Durante os últimos anos, o crescimento do alojamento local foi celebrado como um motor para o turismo e a economia. No entanto, ao lado desse sucesso, surgiu uma série de desafios para os residentes das áreas mais afetadas, onde a subida dos preços de arrendamento e o esvaziamento dos bairros tradicionais trouxeram consigo o desgaste social e cultural das comunidades.
A recente aprovação do Decreto-Lei n.º 76/2024, que entrou em vigor a 1 de novembro, representa um avanço significativo na regulamentação do alojamento local em Portugal. Com esta medida, o Governo reconhece a necessidade de uma gestão mais local e flexível desta atividade, atribuindo aos municípios o poder de regular o setor conforme as características e necessidades de cada território.
Este novo regime coloca, de maneira clara, o bem-estar das pessoas no centro da discussão, apostando em soluções que buscam harmonizar a expansão do alojamento local com o bem-estar da comunidade local.
Com a nova lei, os municípios ganham a capacidade de atuar em benefício das suas populações, podendo criar um regulamento específico para a atividade de alojamento local. Nos municípios com mais de 1.000 unidades registadas, a assembleia municipal é agora chamada a decidir, no prazo de um ano, sobre a implementação deste poder regulamentar. Esta autonomia é, a meu ver, essencial, uma vez que os desafios de um concelho rural são muito diferentes dos enfrentados por uma cidade com elevada pressão turística, como Lisboa, Porto ou Faro.

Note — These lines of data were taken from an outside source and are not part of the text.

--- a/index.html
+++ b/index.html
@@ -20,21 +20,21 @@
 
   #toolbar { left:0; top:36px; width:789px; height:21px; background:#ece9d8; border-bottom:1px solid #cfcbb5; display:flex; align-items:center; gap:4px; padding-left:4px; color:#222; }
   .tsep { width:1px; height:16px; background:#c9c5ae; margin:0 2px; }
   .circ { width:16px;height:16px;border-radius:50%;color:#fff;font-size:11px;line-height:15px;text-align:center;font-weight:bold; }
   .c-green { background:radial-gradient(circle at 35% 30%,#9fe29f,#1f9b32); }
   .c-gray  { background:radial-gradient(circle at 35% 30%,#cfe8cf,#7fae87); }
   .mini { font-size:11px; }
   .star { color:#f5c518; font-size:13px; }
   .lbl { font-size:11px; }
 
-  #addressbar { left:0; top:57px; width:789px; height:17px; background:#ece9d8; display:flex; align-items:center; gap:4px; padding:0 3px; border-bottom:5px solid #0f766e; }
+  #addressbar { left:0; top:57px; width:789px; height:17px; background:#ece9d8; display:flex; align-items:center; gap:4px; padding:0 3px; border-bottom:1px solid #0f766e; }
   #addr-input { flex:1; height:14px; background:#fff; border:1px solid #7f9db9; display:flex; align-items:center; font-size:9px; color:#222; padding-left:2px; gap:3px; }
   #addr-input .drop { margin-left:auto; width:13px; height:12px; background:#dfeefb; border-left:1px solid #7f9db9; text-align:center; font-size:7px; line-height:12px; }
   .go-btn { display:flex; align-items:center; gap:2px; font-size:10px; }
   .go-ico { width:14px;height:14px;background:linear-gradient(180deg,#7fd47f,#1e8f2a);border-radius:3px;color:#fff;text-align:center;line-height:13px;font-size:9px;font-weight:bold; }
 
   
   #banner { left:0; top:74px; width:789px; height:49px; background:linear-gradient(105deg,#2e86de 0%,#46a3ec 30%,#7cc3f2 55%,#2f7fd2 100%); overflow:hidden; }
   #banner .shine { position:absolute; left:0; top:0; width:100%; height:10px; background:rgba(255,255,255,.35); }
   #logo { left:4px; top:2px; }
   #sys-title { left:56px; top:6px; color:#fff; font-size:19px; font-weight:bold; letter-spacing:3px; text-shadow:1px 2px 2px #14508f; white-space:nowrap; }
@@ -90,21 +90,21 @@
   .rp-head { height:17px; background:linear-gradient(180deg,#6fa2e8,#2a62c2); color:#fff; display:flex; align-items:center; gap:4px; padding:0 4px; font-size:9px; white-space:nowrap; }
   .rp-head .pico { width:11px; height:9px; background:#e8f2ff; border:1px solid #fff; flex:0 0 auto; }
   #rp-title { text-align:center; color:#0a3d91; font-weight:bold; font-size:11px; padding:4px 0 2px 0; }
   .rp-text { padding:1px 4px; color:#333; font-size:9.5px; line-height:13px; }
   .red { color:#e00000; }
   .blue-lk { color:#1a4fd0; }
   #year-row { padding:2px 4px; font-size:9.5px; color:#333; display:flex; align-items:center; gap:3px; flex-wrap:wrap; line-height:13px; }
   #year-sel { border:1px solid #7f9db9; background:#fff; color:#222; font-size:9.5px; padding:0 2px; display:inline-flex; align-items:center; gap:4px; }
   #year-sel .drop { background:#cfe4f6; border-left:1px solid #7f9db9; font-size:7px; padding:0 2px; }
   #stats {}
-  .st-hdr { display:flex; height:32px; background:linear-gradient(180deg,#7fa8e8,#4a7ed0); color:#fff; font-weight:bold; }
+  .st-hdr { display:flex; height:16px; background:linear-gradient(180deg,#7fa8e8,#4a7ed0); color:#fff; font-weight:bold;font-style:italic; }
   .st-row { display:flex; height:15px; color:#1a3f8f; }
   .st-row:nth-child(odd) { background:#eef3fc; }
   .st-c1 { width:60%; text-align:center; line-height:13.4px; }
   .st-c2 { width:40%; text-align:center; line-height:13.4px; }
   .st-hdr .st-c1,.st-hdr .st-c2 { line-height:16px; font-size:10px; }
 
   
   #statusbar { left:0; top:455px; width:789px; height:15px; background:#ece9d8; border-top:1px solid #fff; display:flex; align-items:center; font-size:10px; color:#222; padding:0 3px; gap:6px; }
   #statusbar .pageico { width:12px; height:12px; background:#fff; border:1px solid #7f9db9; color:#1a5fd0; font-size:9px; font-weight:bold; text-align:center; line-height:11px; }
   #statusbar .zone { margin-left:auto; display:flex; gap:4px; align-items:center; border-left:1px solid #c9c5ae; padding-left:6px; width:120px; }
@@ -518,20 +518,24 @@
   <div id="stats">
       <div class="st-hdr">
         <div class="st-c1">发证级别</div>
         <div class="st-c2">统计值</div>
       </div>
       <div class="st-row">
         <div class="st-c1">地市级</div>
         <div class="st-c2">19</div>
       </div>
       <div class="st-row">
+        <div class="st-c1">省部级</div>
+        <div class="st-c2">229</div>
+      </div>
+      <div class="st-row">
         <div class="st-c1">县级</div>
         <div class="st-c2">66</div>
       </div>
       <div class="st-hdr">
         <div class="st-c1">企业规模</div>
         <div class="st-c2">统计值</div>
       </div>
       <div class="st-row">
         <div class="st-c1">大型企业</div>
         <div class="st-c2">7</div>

A criação da figura do provedor do alojamento local é uma medida inovadora e igualmente importante. Este mediador terá a função de gerir conflitos entre moradores, operadores de alojamento local e condóminos, um papel necessário em áreas onde a convivência entre turistas e residentes tem sido motivo de tensões constantes. Ao atuar também como promotor de boas práticas, o provedor reforça o esforço de humanização e de convivência que deveria ser central a toda atividade turística.
Um dos pontos mais inovadores da nova legislação prende-se com a introdução de regulamentação para as “áreas de contenção” e introduz a figura das “áreas de crescimento sustentável”. Em áreas de contenção, onde a sobrecarga de alojamento local já é crítica, os municípios poderão impor limites rigorosos aos novos registos, uma medida essencial para evitar a gentrificação descontrolada que afeta muitos bairros históricos. Ao mesmo tempo, as áreas de crescimento sustentável permitirão um desenvolvimento monitorizado e mais responsável e prevenindo que se atinjam níveis insustentáveis.. De notar que, as áreas de “contenção” ou as de “crescimento sustentável” sejam definidas ao nível da freguesia freguesias ou da união de freguesias, o que possibilita uma intervenção muito precisas.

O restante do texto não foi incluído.